It’s interesting how you come up with ideas for designing games. I think I’ve always been an ideas person since I was a child, and by that, I mean I would take apart clocks, old phones, radios, and stuff. But I never tried to put them back together. Instead, I would try to use the gears and components to make something new, as if it were possible. LOL.


Sometimes my father would come home and find me on the floor with a recent purchase he had made. That would be enough for a good butt whipping. I was fascinated by inventions and the process involved in making things. When you look at something, and your gut asks you, “How does it work? Or What else could it be?”


From writing music, when I start to learn a familiar melody, then in minutes, I’m writing a new song with new lyrics. I could never learn the piece I started learning. I would look at my teachers' signatures on a chalkboard (from elementary school to college). Then steal the script letters that caught my attention and find ways to incorporate them into my writing style. I think that feeling of looking for something new out of something already existing plays a strong in my sculpting. Finding a form out of a block of stone or wood.


I’m an avid Sudoku player. I take the newspaper or game book to my favorite diner to play a game before beginning to write ideas, lyrics, prose, or texts.
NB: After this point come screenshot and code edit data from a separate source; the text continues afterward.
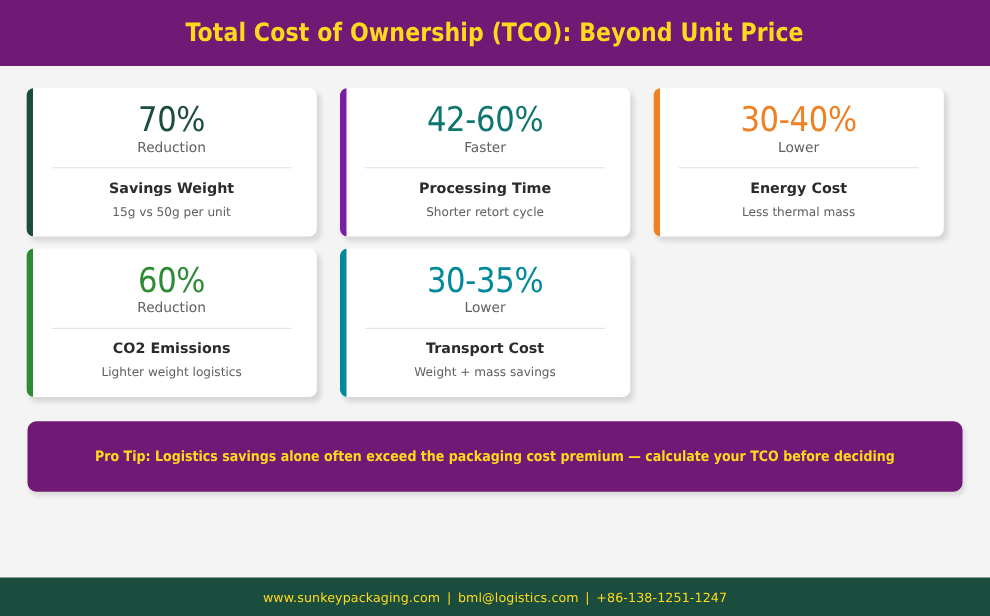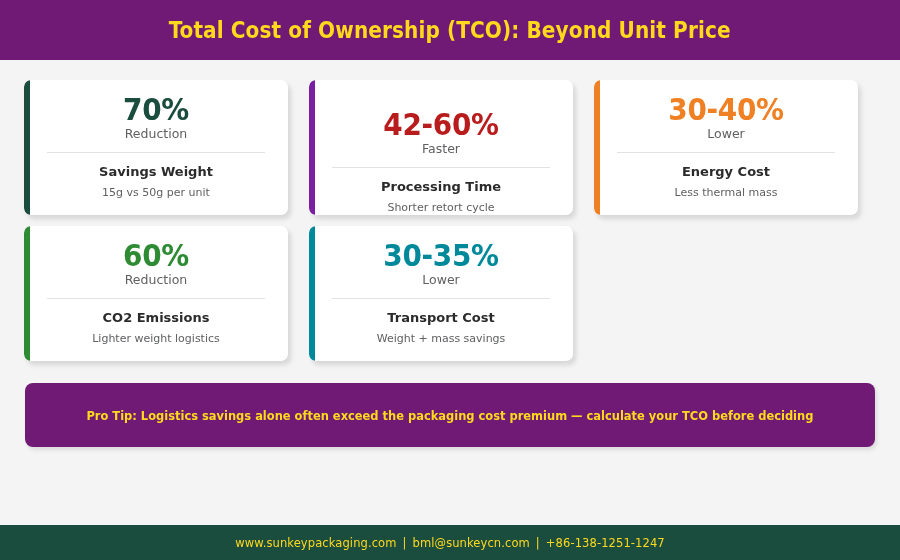"70%" .card-value { font-weight: bold -> normal }
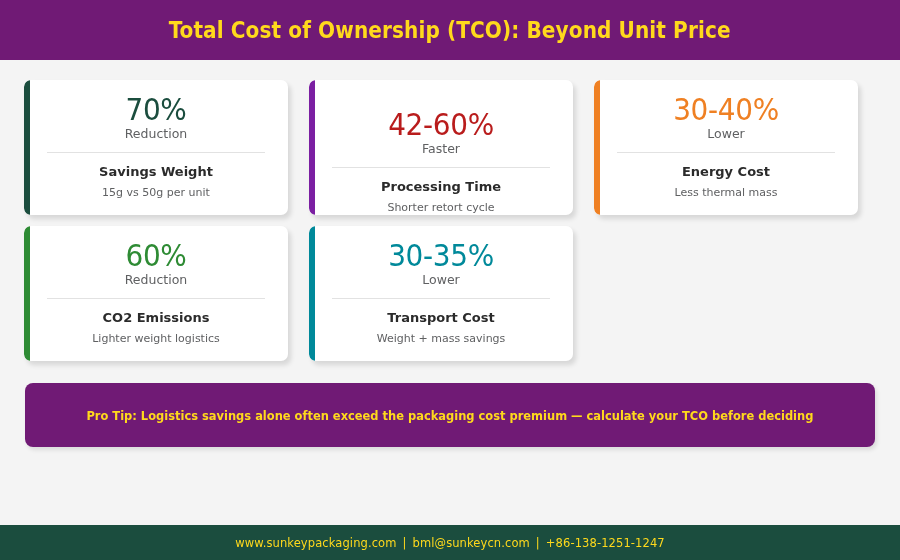"42-60%" div.card-value { color: #b91c1c -> #0f766e; margin-top: 15px -> none }
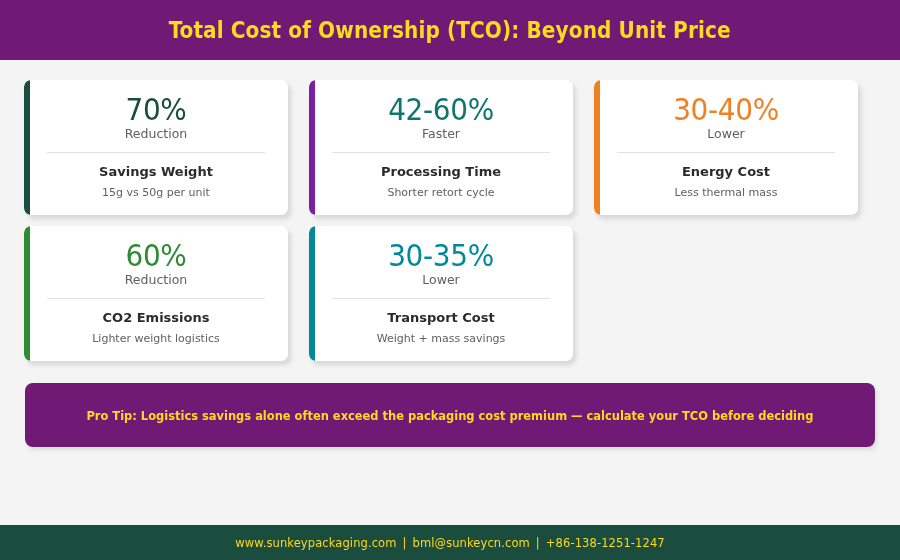"bml@sunkeycn.com" span { text: bml@sunkeycn.com -> bml@logistics.com }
The more I played, the more my gut asked, “Is it possible for Sudoku to be a two-player game?” It would be the same game with players having to logically explain their moves when challenged by their opponent.

At first, I brushed off the question, but like a splinter in my foot, I’d be reminded of it. I think the brain has a “problem-solving department” that works on things, especially when we sleep. I keep a writing pad by my bed, and the puzzle pieces begin to fall into place. Duo Coup™ came about as an answer to that question from the gut.


I’m sure many game developers have that gut instinct that drives them to create. That idea sitting on the porch of one’s imagination and won’t leave. It can be birthed by something old, something new, or something borrowed… you get my drift.


You should ignore people that tell you to leave ideas alone. I remember a young lawyer telling me that no one could design a “world-standard game” like Chess, Parchisi, Checkers, etc. He said that era is over. He felt the best way to make money in game design was to follow the crowd and base a game on what’s happening – movies, pop culture, etc. I strongly disagreed with him. I feel Gin-Go has a good chance.


Don’t let others discourage you. Take your ideas out to lunch and treat them to a hot dish of imagination. You’d be surprised where they might take you.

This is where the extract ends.